**DESCRIPTION OF THE TASK:**
Repeat verbatim, and only, the lines of the data below, beginning at the line that contains "matrix relative to local coord. of force plate." and stopping after the line that contains "- Have AlertManager".

# # # #

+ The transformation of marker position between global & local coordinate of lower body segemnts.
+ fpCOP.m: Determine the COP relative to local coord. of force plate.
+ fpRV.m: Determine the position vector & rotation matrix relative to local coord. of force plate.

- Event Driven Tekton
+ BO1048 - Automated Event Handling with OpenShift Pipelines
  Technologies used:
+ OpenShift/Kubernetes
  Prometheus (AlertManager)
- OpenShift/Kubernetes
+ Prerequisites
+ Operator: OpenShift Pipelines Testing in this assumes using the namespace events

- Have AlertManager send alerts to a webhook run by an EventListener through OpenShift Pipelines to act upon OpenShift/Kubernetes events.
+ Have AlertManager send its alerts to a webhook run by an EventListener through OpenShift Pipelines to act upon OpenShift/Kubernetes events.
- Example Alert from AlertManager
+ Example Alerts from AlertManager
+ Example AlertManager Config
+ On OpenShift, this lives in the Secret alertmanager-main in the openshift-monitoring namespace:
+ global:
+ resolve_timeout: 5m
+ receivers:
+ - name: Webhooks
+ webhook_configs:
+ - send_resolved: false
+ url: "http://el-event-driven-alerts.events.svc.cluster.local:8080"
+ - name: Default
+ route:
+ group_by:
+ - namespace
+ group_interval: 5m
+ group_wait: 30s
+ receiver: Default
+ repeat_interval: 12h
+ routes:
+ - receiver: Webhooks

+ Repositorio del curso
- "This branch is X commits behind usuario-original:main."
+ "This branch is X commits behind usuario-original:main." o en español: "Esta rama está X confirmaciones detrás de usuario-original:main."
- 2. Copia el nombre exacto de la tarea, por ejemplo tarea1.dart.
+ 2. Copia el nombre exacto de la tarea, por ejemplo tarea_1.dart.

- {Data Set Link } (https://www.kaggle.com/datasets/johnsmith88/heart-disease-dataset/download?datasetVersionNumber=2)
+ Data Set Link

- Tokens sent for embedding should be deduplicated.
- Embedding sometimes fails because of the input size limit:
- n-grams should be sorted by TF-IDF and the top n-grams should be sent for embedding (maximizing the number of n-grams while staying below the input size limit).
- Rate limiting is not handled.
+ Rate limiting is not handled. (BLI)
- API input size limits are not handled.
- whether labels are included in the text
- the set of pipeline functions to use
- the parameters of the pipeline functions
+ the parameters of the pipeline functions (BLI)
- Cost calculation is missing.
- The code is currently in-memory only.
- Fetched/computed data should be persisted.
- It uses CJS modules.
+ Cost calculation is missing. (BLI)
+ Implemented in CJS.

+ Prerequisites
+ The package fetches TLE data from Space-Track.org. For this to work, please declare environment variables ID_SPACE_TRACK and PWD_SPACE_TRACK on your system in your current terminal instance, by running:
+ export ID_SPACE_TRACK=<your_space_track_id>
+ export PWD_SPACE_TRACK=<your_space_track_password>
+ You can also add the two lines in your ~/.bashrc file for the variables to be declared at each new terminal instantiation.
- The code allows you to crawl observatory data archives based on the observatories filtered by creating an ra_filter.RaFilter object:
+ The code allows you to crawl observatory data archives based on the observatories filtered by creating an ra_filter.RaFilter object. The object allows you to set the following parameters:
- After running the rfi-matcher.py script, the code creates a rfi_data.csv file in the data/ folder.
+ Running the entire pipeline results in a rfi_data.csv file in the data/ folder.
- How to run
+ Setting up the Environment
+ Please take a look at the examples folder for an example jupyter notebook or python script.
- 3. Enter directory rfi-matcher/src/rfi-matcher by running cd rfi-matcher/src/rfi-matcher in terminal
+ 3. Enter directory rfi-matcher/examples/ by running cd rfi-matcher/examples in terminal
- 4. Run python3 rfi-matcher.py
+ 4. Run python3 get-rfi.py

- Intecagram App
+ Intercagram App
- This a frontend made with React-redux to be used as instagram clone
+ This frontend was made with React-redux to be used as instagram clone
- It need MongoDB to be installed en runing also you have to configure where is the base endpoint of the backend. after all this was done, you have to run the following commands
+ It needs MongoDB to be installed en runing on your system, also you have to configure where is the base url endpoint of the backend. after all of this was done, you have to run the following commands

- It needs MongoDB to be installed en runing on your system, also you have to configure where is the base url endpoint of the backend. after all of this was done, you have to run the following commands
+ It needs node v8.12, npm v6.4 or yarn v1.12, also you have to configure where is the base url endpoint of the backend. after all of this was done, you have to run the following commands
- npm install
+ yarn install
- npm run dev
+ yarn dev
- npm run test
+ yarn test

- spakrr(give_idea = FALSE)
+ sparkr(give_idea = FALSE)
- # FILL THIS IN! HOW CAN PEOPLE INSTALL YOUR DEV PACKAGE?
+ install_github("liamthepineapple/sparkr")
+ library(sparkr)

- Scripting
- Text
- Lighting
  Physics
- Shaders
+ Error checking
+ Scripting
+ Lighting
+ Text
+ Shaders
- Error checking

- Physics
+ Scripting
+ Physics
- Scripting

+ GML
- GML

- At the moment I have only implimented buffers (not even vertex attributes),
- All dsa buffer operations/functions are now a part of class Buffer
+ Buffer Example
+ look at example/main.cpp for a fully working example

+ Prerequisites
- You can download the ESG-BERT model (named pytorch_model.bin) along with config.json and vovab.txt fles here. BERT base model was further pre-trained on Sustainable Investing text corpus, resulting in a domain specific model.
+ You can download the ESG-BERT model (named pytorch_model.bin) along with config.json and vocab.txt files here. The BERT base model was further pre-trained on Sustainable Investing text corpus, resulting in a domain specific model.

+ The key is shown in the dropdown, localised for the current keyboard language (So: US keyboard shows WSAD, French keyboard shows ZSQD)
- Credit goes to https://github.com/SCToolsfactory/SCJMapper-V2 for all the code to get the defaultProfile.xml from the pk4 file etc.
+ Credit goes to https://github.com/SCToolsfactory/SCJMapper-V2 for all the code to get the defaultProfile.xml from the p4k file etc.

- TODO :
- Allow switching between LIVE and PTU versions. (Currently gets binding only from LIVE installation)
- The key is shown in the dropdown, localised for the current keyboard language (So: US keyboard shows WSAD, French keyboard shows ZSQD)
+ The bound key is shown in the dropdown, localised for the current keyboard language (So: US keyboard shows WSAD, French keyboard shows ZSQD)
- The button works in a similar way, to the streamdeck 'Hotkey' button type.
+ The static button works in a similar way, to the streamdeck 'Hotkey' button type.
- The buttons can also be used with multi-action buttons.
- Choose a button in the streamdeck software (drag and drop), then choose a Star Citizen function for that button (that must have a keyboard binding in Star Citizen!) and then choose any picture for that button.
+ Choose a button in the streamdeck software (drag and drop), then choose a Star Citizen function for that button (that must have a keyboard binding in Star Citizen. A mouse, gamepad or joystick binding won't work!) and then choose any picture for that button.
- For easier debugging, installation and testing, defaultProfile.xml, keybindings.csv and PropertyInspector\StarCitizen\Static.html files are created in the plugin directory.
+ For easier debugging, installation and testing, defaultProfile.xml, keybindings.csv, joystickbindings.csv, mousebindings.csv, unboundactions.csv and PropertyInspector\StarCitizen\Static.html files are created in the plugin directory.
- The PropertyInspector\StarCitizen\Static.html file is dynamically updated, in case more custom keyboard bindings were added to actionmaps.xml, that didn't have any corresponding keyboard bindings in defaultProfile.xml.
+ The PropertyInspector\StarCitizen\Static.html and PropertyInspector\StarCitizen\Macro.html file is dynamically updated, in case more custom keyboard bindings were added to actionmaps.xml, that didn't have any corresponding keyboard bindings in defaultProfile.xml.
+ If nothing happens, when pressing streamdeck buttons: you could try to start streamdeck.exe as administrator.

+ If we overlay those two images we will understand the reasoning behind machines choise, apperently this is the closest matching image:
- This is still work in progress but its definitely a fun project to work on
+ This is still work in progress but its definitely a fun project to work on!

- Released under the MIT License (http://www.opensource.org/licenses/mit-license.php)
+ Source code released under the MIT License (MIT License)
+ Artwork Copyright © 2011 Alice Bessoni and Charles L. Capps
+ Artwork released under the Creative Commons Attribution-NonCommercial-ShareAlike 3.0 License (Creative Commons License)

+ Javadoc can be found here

# # # #

**ANSWER BELOW:**
+ fpRV.m: Determine the position vector & rotation matrix relative to local coord. of force plate.

- Event Driven Tekton
+ BO1048 - Automated Event Handling with OpenShift Pipelines
  Technologies used:
+ OpenShift/Kubernetes
  Prometheus (AlertManager)
- OpenShift/Kubernetes
+ Prerequisites
+ Operator: OpenShift Pipelines Testing in this assumes using the namespace events

- Have AlertManager send alerts to a webhook run by an EventListener through OpenShift Pipelines to act upon OpenShift/Kubernetes events.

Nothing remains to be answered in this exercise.